(What you are asked to do) Scan the records below for the line with "text: 3-15 ->" and the line with "Action and Idle", and retype that range exactly, both ends included, pictures excepted.

(Material for this exercise)
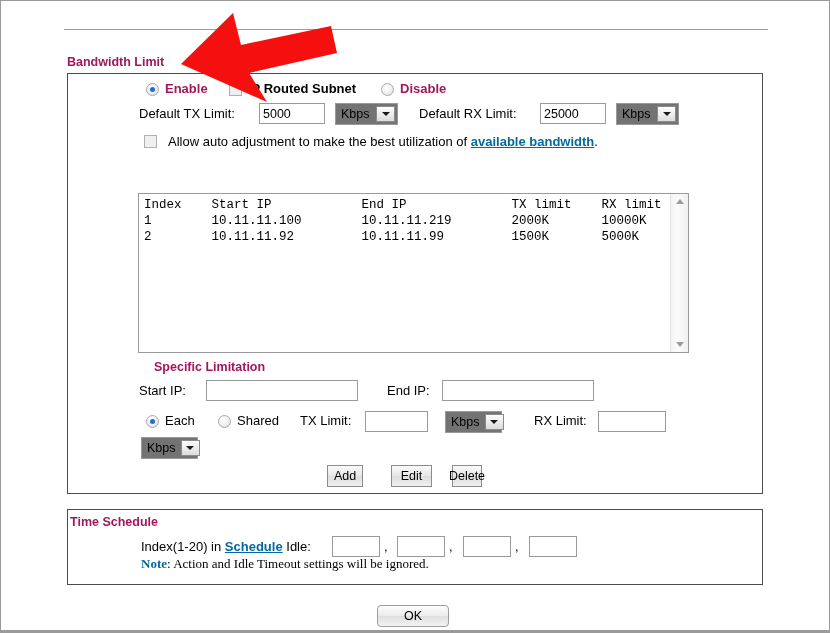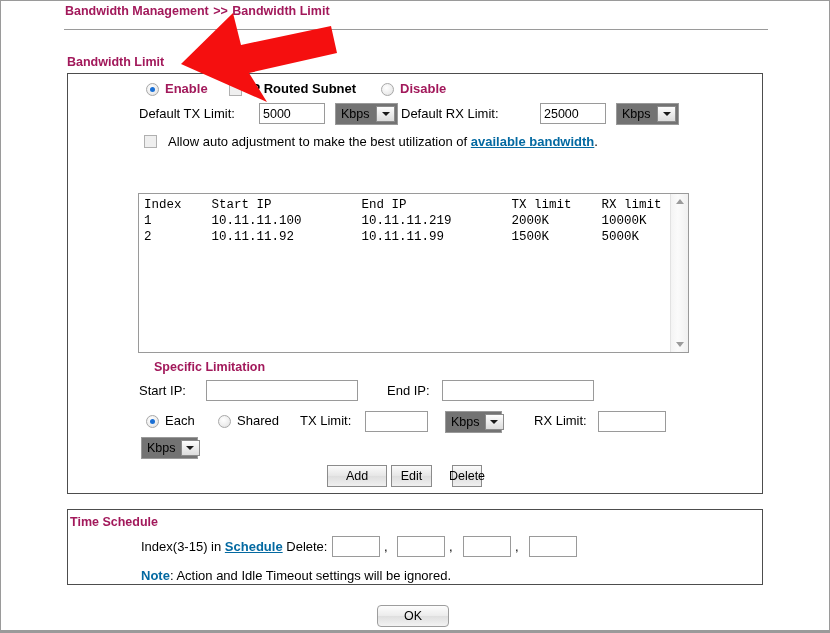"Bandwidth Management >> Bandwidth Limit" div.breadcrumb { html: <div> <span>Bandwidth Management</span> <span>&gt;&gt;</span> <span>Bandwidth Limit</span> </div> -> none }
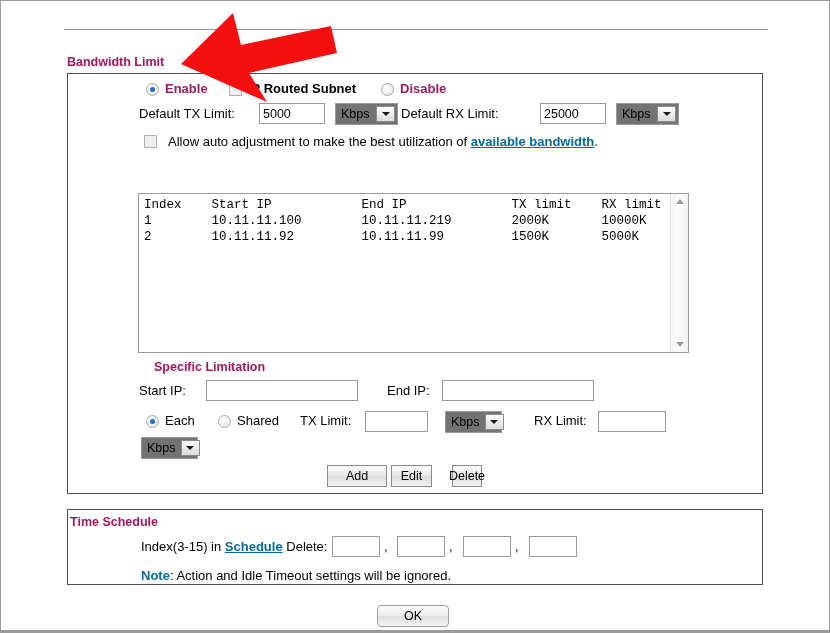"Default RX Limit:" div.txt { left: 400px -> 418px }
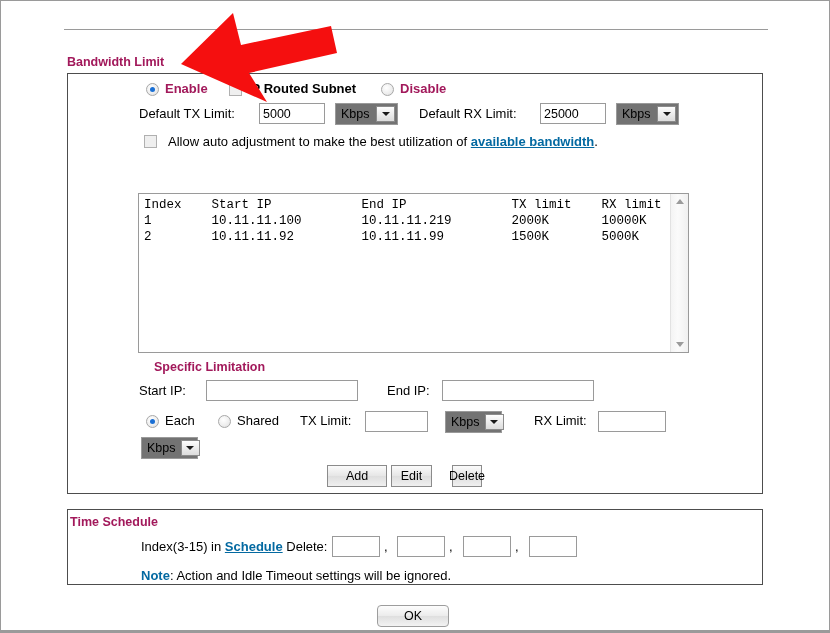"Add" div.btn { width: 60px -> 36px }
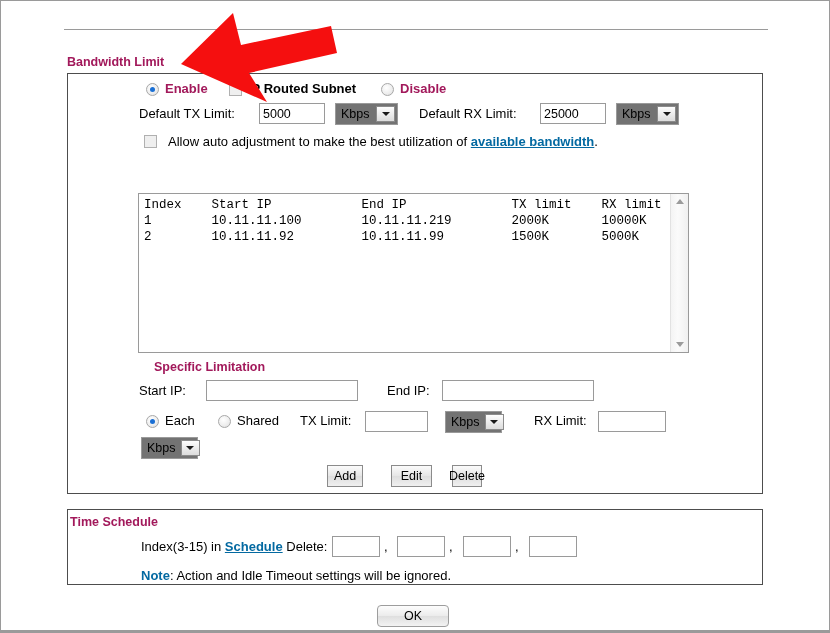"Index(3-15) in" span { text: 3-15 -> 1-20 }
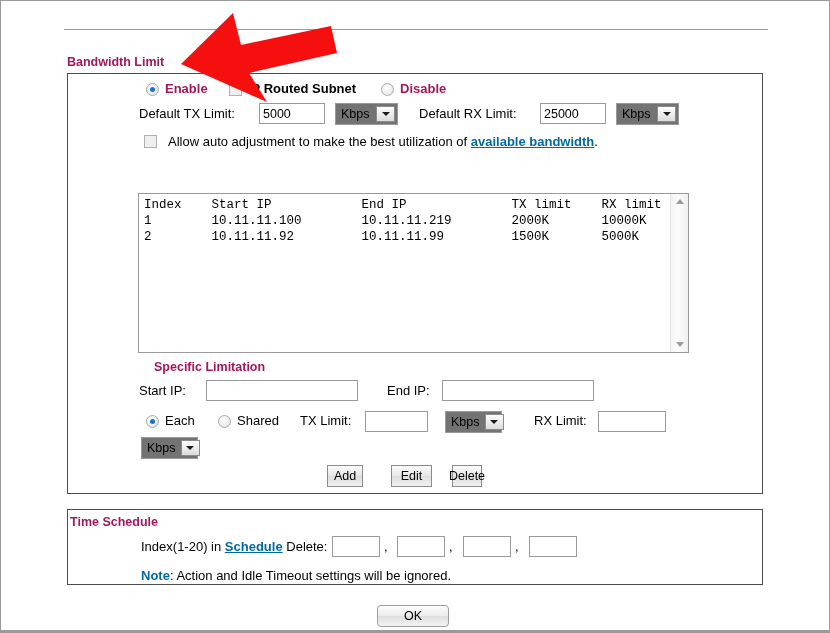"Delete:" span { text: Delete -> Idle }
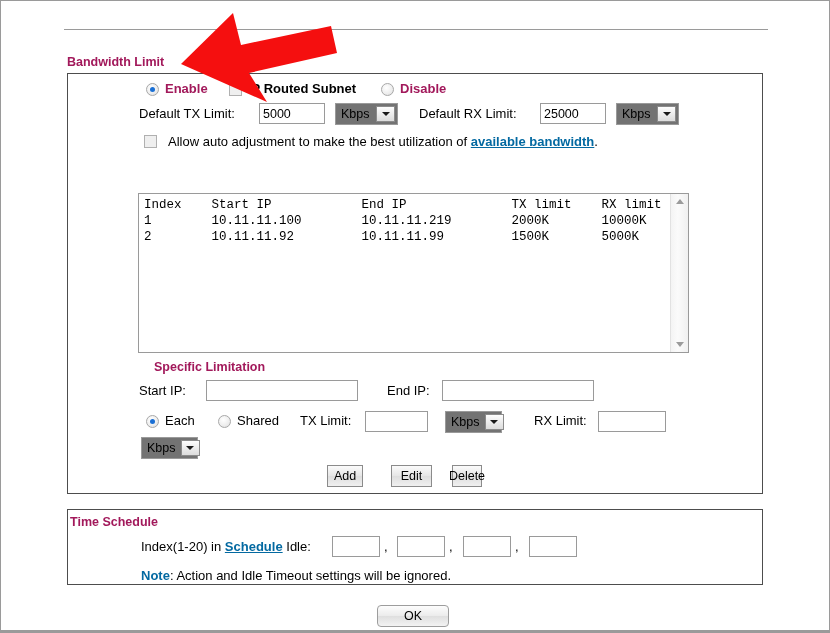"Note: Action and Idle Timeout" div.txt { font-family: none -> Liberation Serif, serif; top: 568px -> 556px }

...

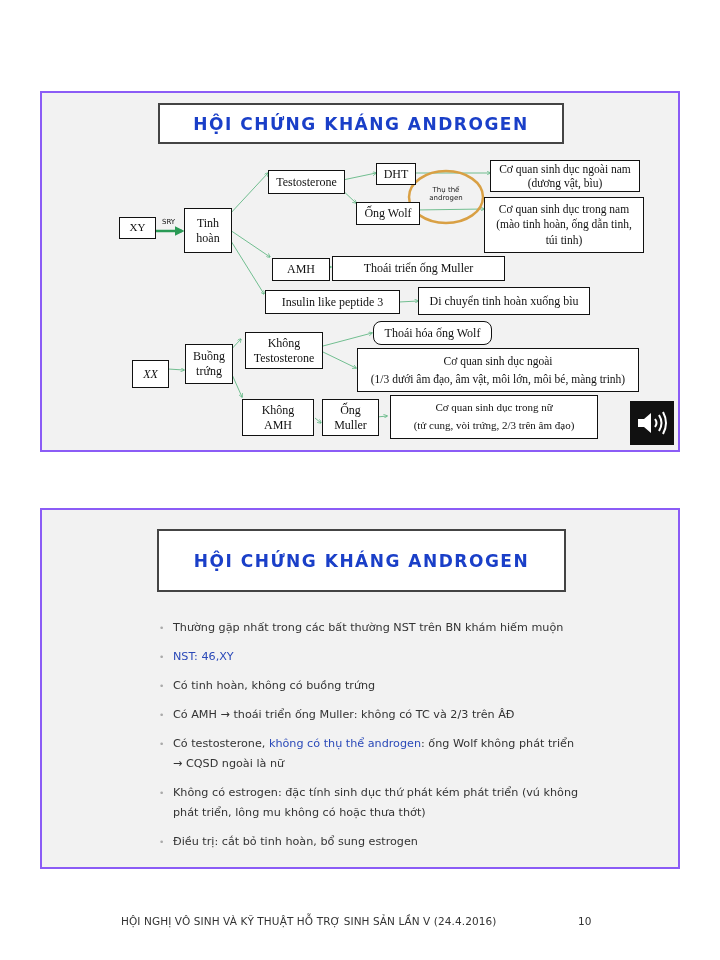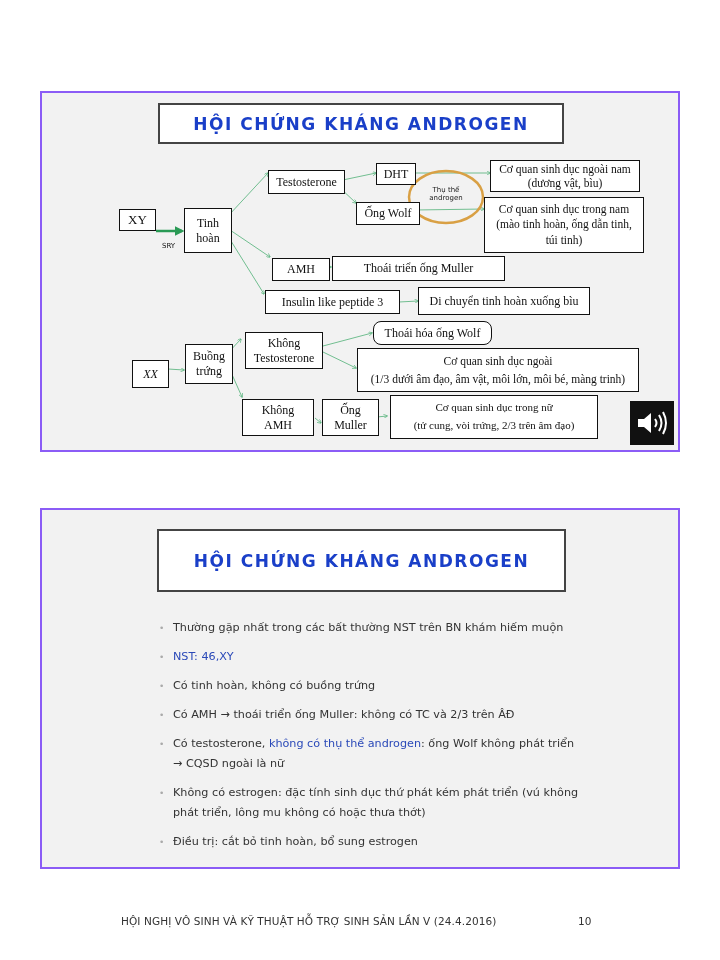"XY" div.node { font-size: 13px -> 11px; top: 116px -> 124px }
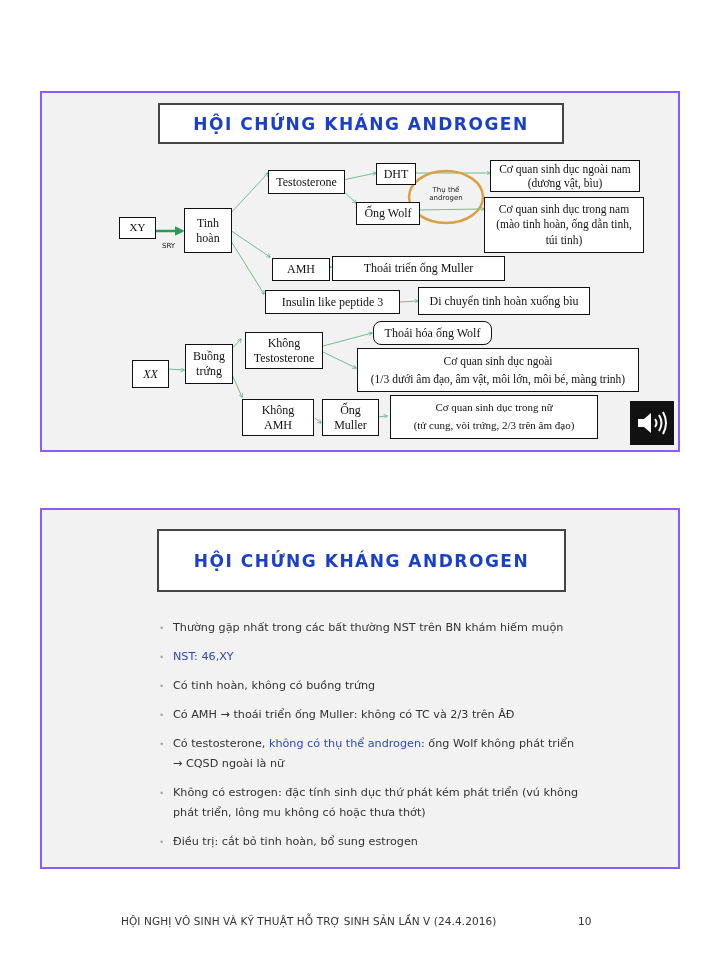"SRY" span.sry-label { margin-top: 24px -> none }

(Response area)
"Index(3-15) in" span { text: 3-15 -> 1-20 }
"Delete:" span { text: Delete -> Idle }
"Note: Action and Idle Timeout" div.txt { font-family: none -> Liberation Serif, serif; top: 568px -> 556px }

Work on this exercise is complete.